Thanks to Oliver Burkeman and The Guardian for doing what The Independent should have done. And it might well have done, if it were not for the fact the The Independent was lumbered with an editor-at-large who cannot see dangerous bigoted nonsense for what it is. And it was hardly very well disguised bigoted nonsense. It was on the front page of The Sun. It may as well as come in a box labelled ‘bigoted nonsense’. Mind you, Street-Porter once chose to work with the ‘
award-winning’
Kelvin MacKenzie.
In other news,
Jack Straw wants to talk to an imaginary person. And he wants to do so on behalf of an imaginary person. I would have had some respect for him if this imaginary person were
Santa Claus. At least there is some evidence for Santa’s existence. Children do in fact receive presents, even if
the distribution of such gifts is contrary to Santa’s mythic mission statement. The resulting inequalities are just a small part of the persuasive argument for the non-existence of Santa. But at least there is a speck of an empirical case. By contrast, there is no material evidence that anyone is ‘banning’ Christmas. It is not just, as Jack Straw acknowledges, that there are no ‘people of other faiths’ calling for Christmas to be banned on the grounds of offence. But there are no ‘PC’ ‘do-gooders’ who are “second-guess[ing] how they think others will or may react, without even asking them”.

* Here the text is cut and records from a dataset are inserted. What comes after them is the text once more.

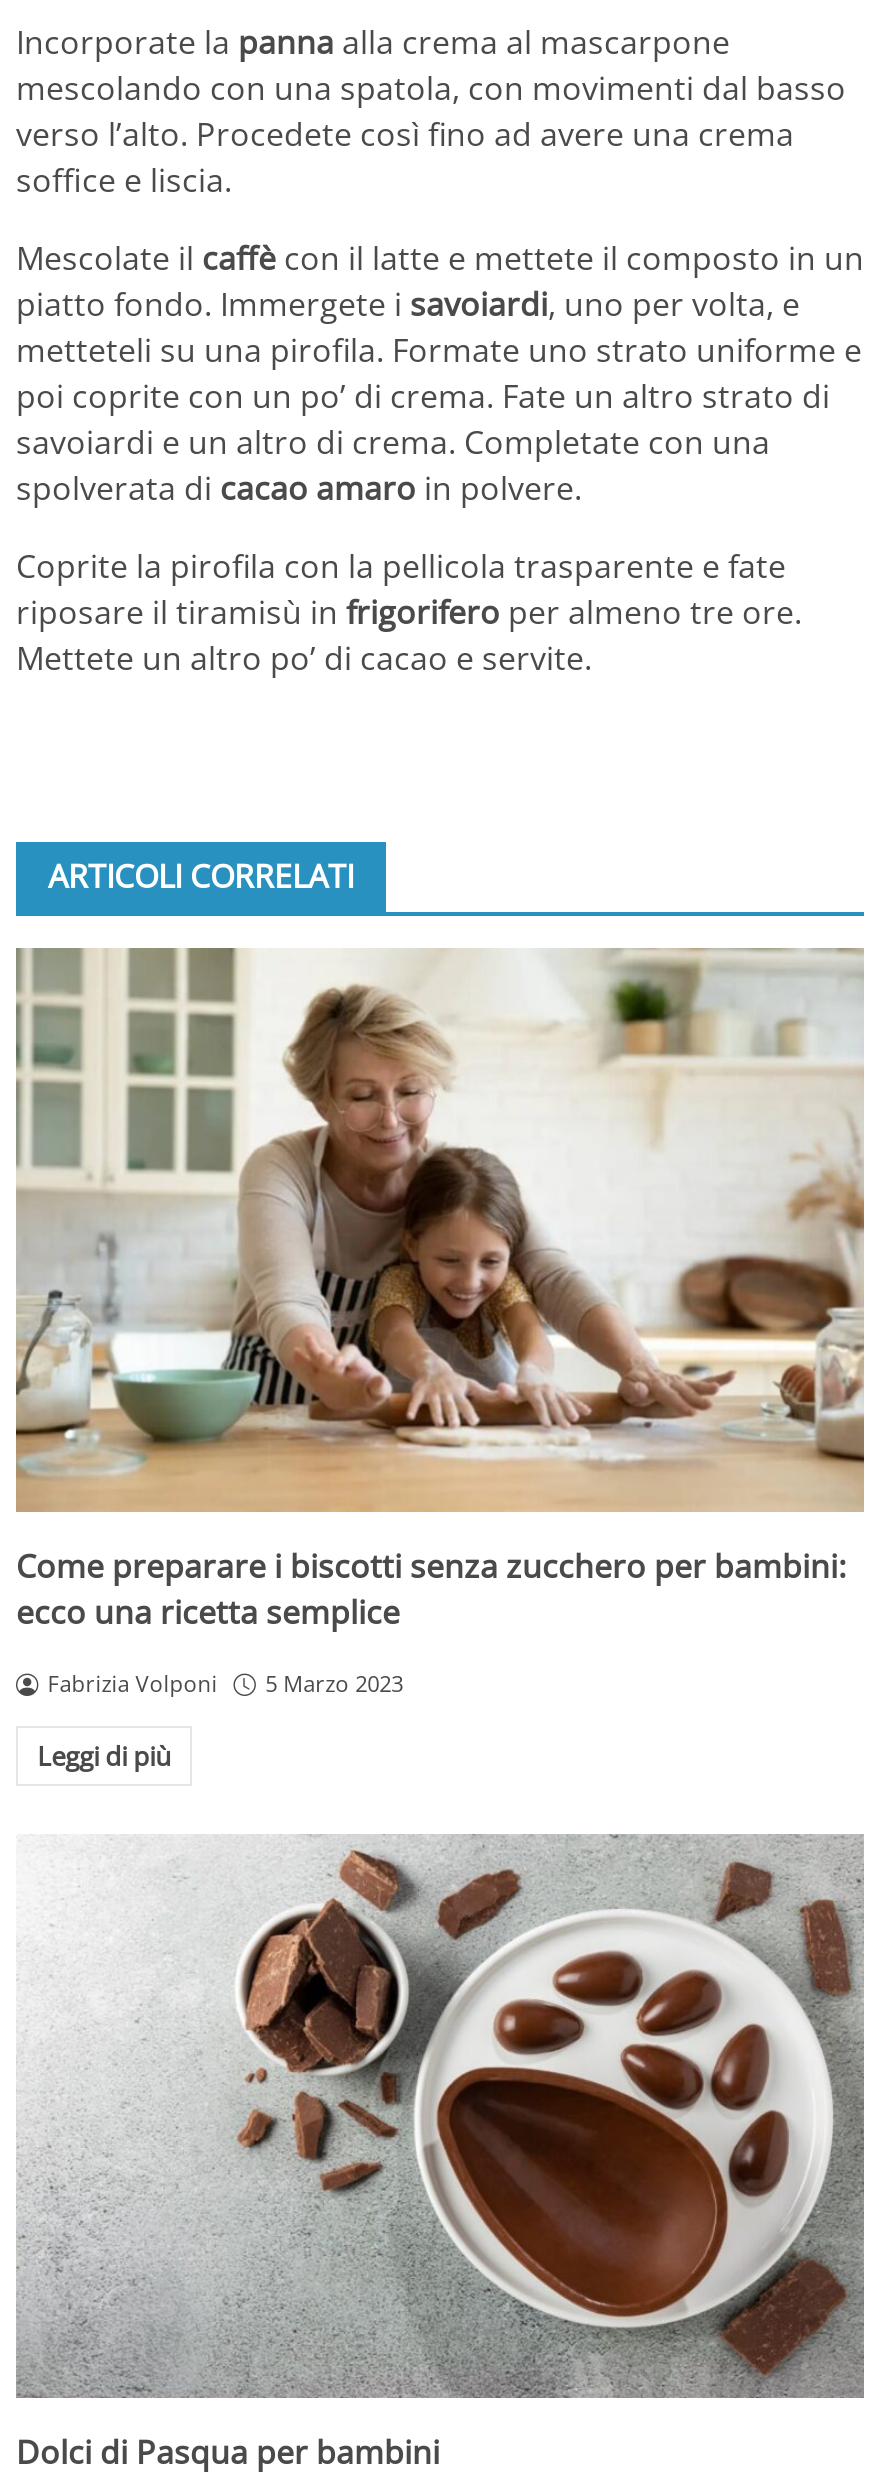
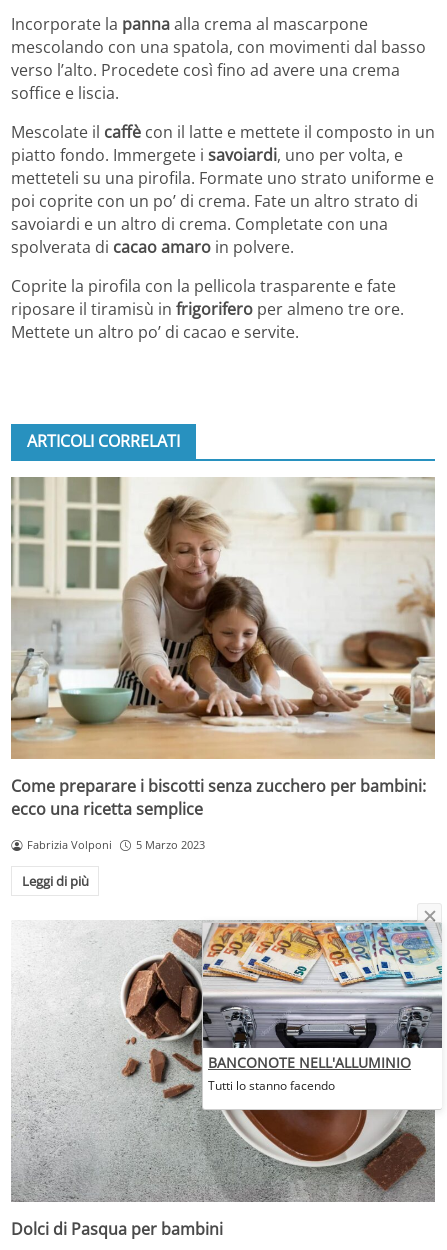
none -> [208,1053,411,1094] BANCONOTE NELL'ALLUMINIO | Tutti lo stanno facendo
[398,1818,878,2214] [image] -> [201,910,443,1111] [image]

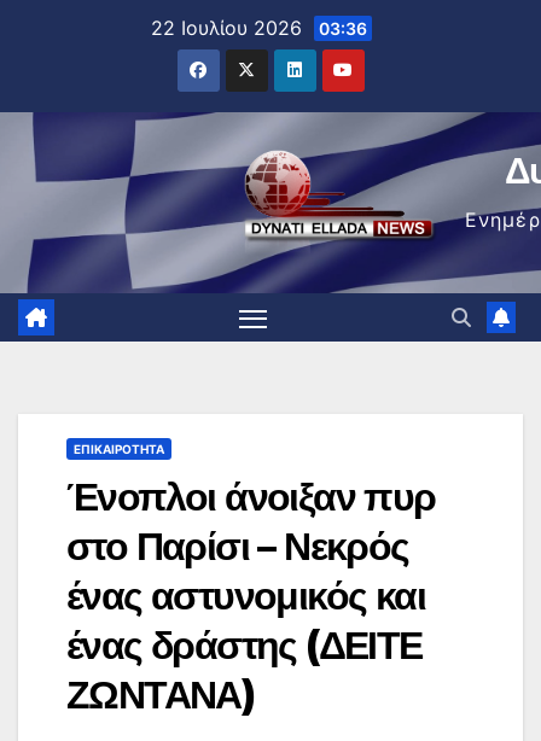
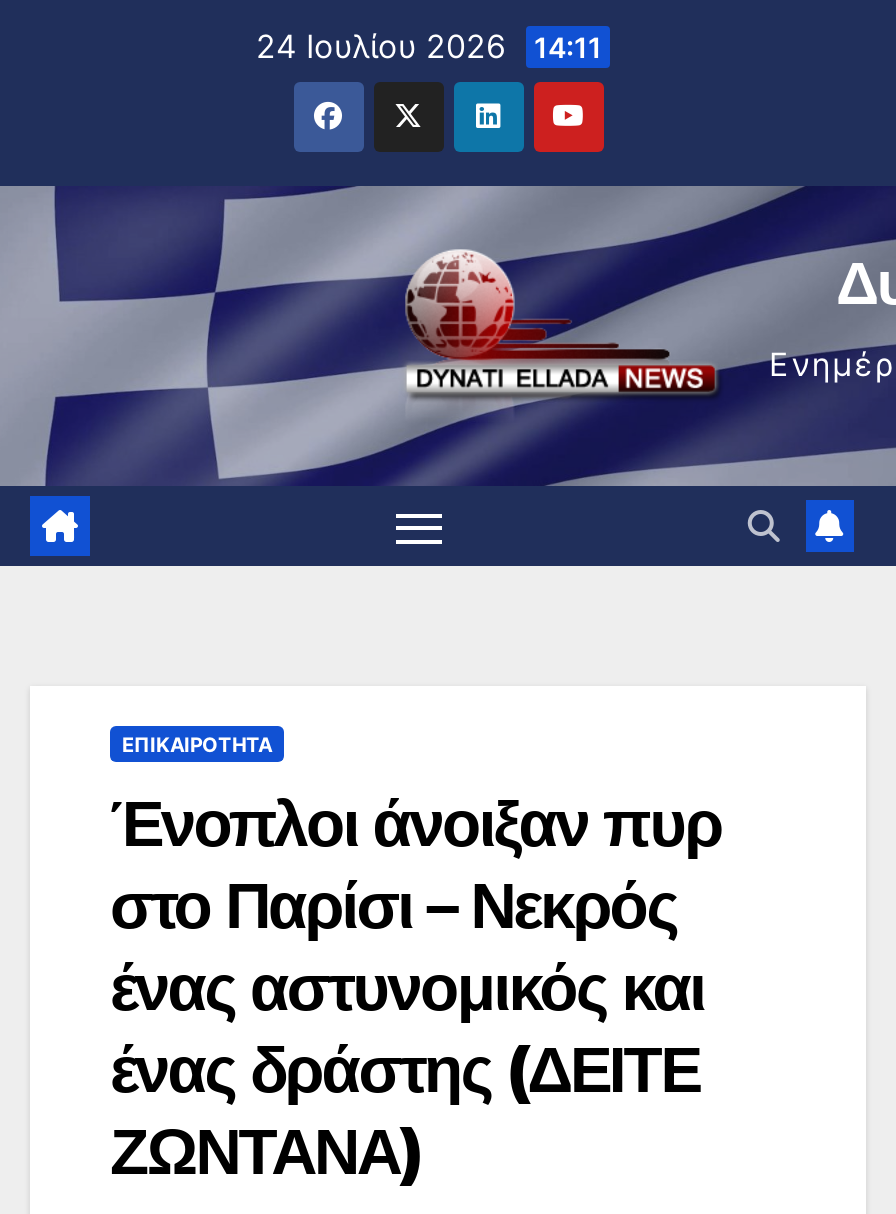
[151,16,367,40] 22 Ιουλίου 2026 03:36 -> [256,26,602,66] 24 Ιουλίου 2026 14:11

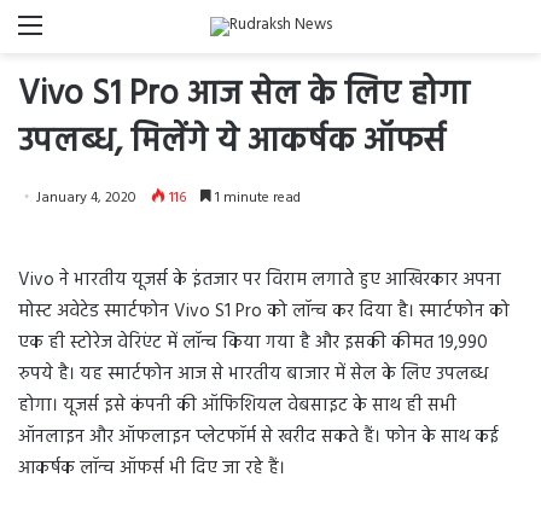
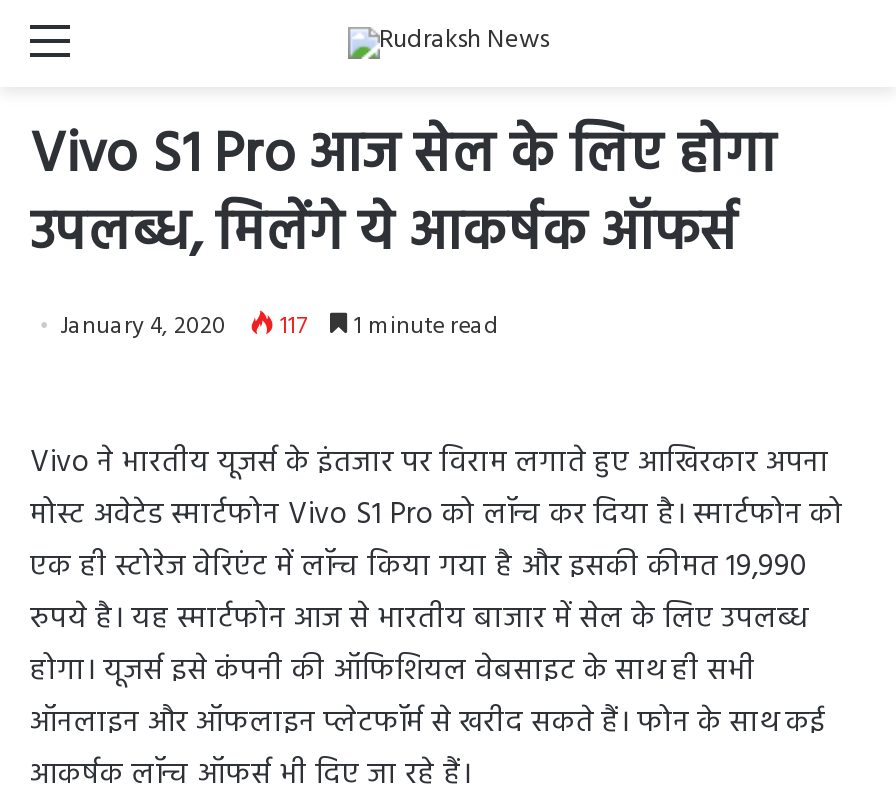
[36,186,301,210] January 4, 2020 116 1 minute read -> [60,307,496,347] January 4, 2020 117 1 minute read

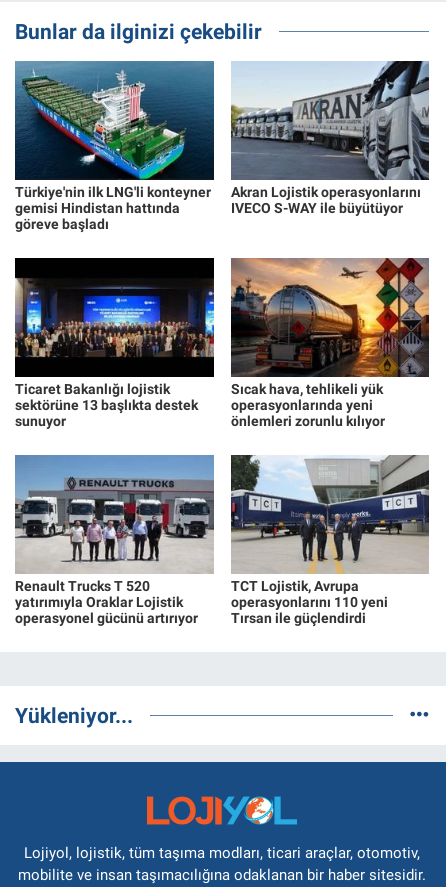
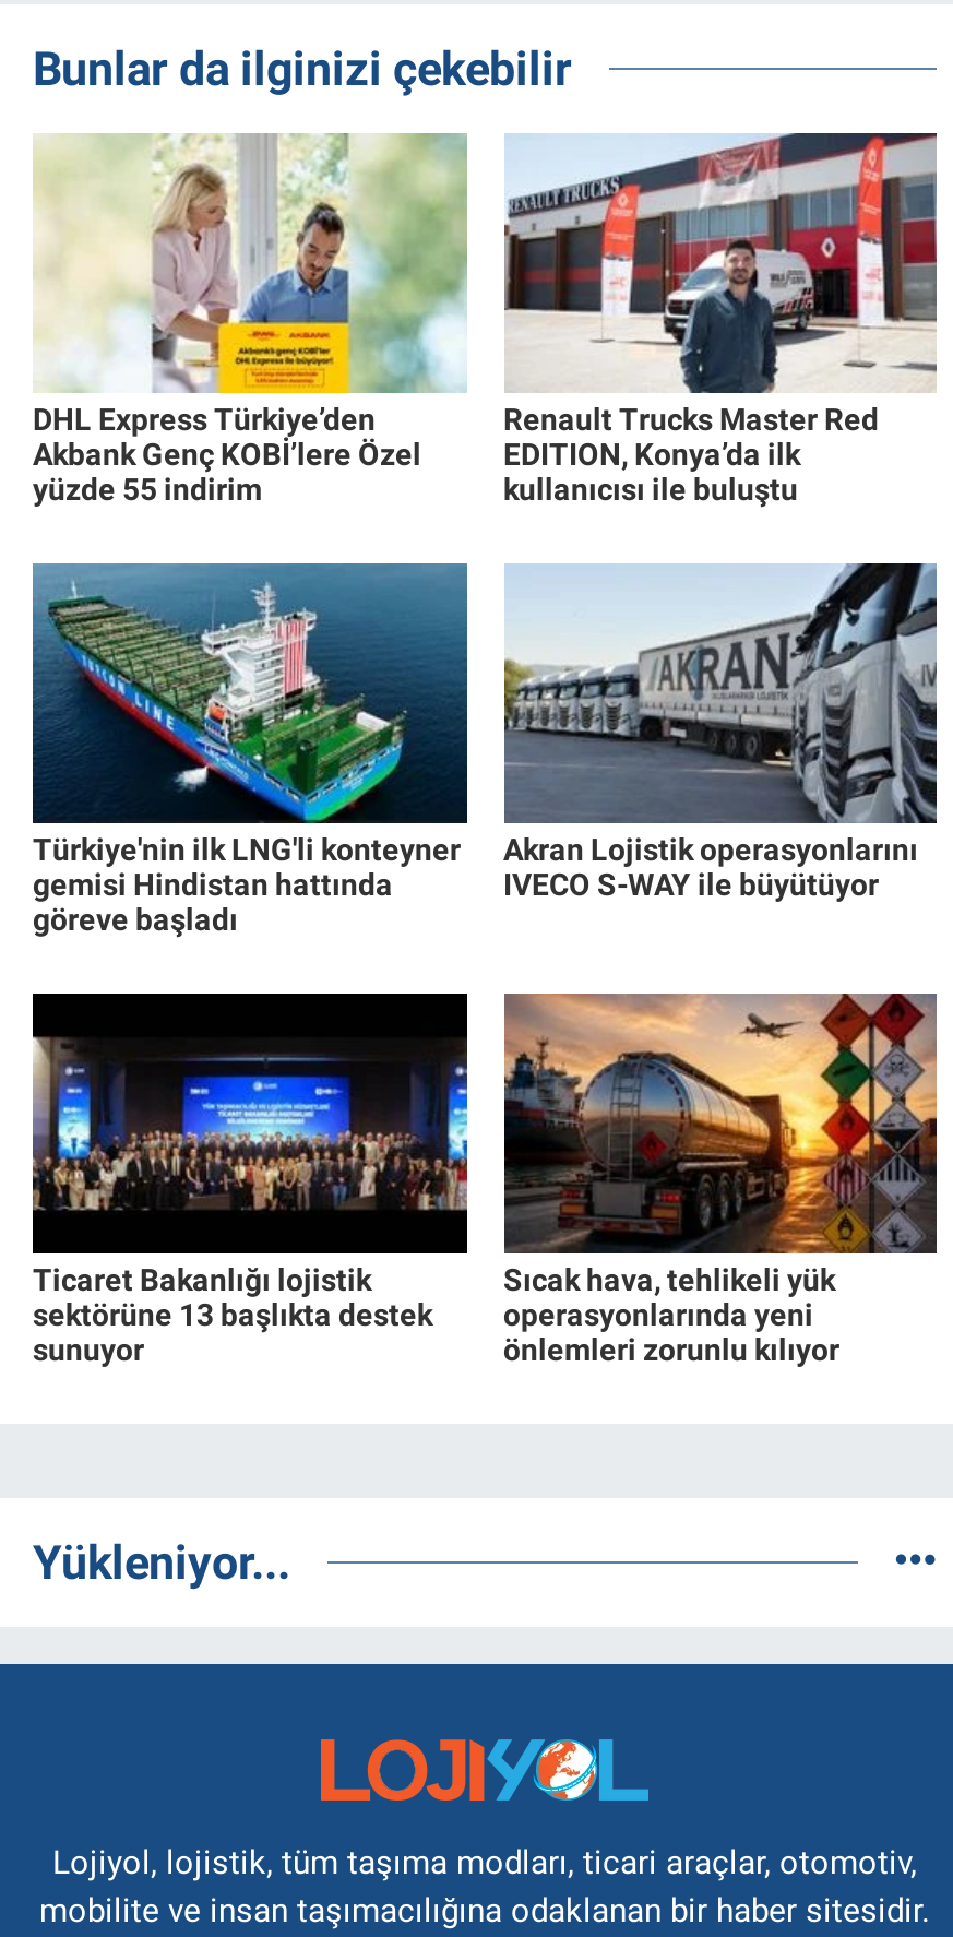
none -> [33,133,467,508] [image] | DHL Express Türkiye’den | Akbank Genç KOBİ’lere Özel | yüzde 55 indirim
none -> [503,131,937,508] [image] | Renault Trucks Master Red | EDITION, Konya’da ilk | kullanıcısı ile buluştu
moved [15,60,431,429] -> [33,561,941,1367]: [image] | Türkiye'nin ilk LNG'li konteyner | gemisi Hindistan hattında | ... | operasyonlarında yeni | önlemleri zorunlu kılıyor
[15,454,215,626] [image] | Renault Trucks T 520 | yatırımıyla Oraklar Lojistik | operasyonel gücünü artırıyor -> none
[230,454,430,626] [image] | TCT Lojistik, Avrupa | operasyonlarını 110 yeni | Tırsan ile güçlendirdi -> none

So Straw wants to speak to a fictional character invented by
The Sun on behalf of the Archangel Gabriel in order to have a 'big conversation' about something that is not happening. Straw was Home Secretary (responsible for the release of Pinochet - perhaps Straw can petition Gabriel to ease the dictator's entry to Heaven) and Foreign Secretary. No wonder he has some problems dealing with the actually existing world, a world where, in fact, Iraq had no WMDs, and a world where, in fact, the advocates and administrators of the invasion were notorious human-rights violators.